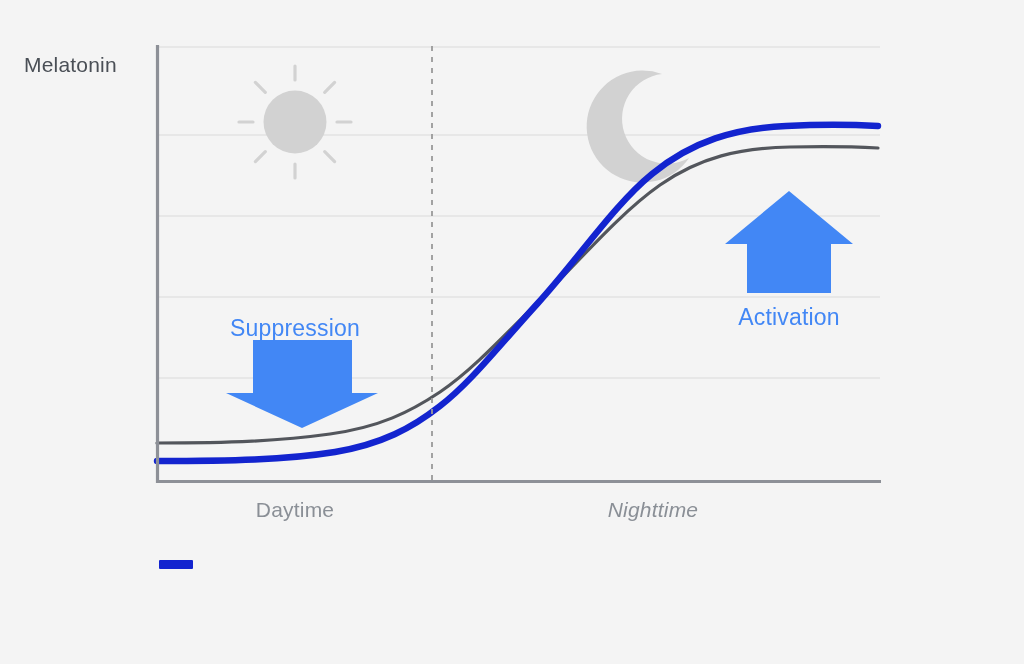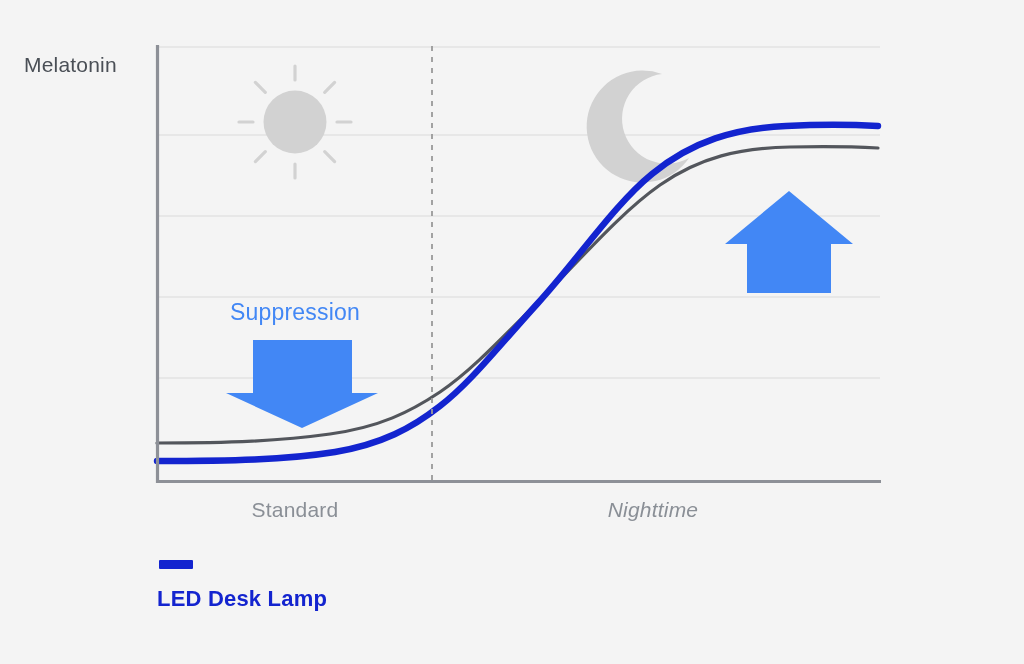--- a/index.html
+++ b/index.html
@@ -60,7 +60,7 @@
     text-align: center;
     transform: translateX(-50%);
   }
-  #annot-suppression-label { left: 295px; top: 299px; }
+  #annot-suppression-label { left: 295px; top: 315px; }
   #annot-activation-label  { left: 789px; top: 304px; }
 
   

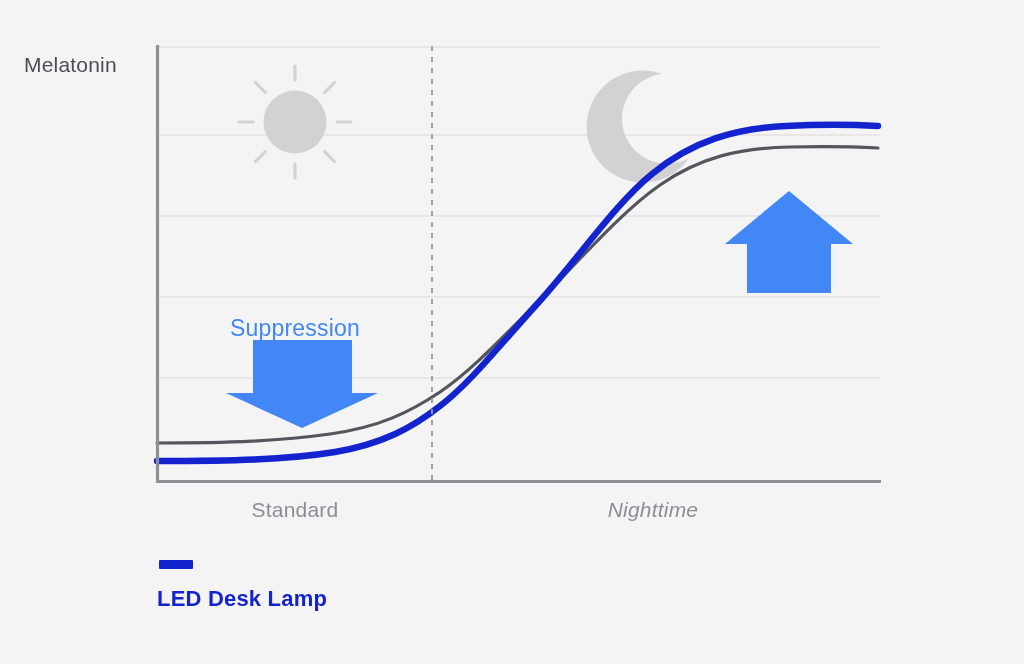--- a/index.html
+++ b/index.html
@@ -171,6 +171,7 @@
   <div class="abs x-tick-label" id="x-tick-nighttime">Nighttime</div>
 
   <div class="abs annot-label" id="annot-suppression-label">Suppression</div>
+  <div class="abs annot-label" id="annot-activation-label">Activation</div>
 
   <div id="legend">
     <div class="legend-item" id="legend-item-led">

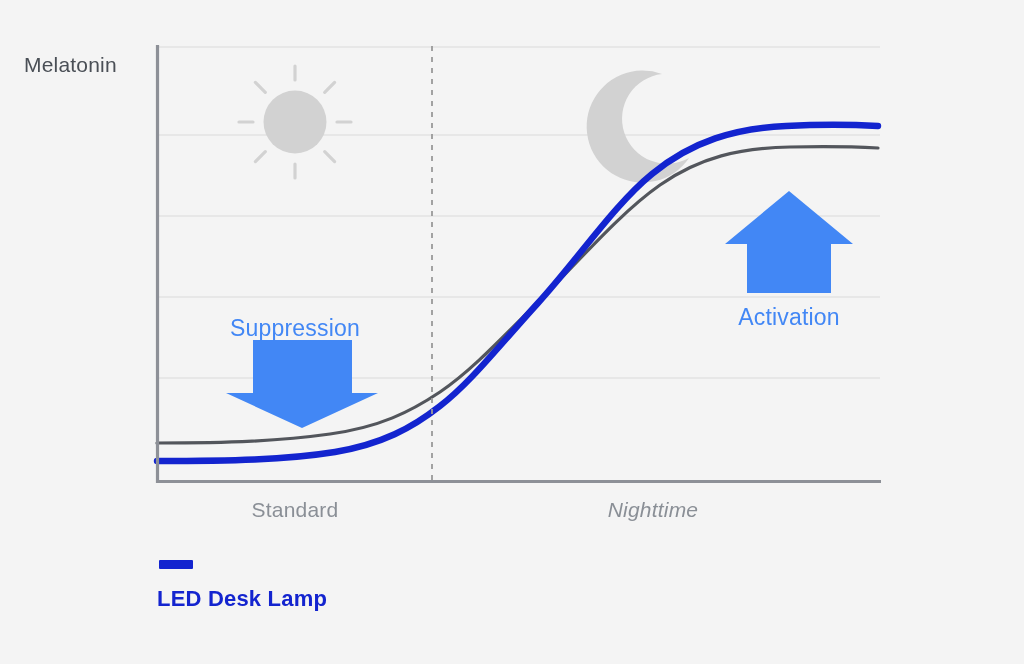--- a/index.html
+++ b/index.html
@@ -167,7 +167,7 @@
     <path fill="#4287f5" d="M 789,191 L 853,244 L 831,244 L 831,293 L 747,293 L 747,244 L 725,244 Z"></path>
   </svg>
 
-  <div class="abs x-tick-label" id="x-tick-daytime">Standard</div>
+  <div class="abs x-tick-label" id="x-tick-daytime">Daytime</div>
   <div class="abs x-tick-label" id="x-tick-nighttime">Nighttime</div>
 
   <div class="abs annot-label" id="annot-suppression-label">Suppression</div>

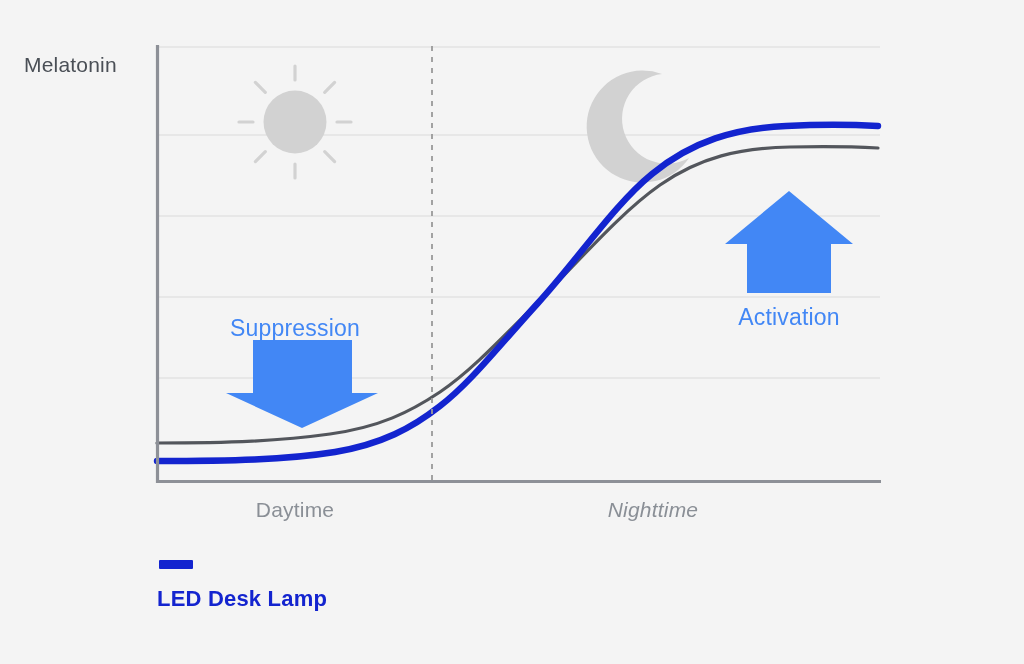--- a/index.html
+++ b/index.html
@@ -176,7 +176,6 @@
   <div id="legend">
     <div class="legend-item" id="legend-item-led">
       <span class="legend-swatch" id="legend-swatch-led"></span>
-      <span class="legend-label" id="legend-label-led">LED Desk Lamp</span>
     </div>
   </div>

**Required action**
Looking at the entries above, work out how many lines contain "annot", then reply with that number and no other words.

**Result for this task**
6